ENTRIES SHOWN:

────────────────

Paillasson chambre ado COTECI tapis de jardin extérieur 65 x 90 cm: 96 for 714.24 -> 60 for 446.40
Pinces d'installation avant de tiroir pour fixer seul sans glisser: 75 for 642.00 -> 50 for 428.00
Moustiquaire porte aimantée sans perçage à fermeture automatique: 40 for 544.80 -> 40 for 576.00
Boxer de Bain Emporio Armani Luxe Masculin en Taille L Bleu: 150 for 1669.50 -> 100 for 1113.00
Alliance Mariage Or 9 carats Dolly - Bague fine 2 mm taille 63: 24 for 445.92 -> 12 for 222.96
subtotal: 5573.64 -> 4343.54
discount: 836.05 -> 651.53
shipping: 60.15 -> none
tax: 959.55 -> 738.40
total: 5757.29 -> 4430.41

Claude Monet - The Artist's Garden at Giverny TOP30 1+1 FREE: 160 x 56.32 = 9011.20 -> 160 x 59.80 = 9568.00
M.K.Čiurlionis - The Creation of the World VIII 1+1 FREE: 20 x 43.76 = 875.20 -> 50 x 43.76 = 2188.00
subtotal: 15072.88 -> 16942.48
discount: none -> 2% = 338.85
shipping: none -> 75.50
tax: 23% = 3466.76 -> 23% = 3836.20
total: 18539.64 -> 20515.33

────────────────

TASK TO COMPLETE:
Give every line of the material that includes the string "none".

EXERCISE SOLUTION:
shipping: 60.15 -> none
discount: none -> 2% = 338.85
shipping: none -> 75.50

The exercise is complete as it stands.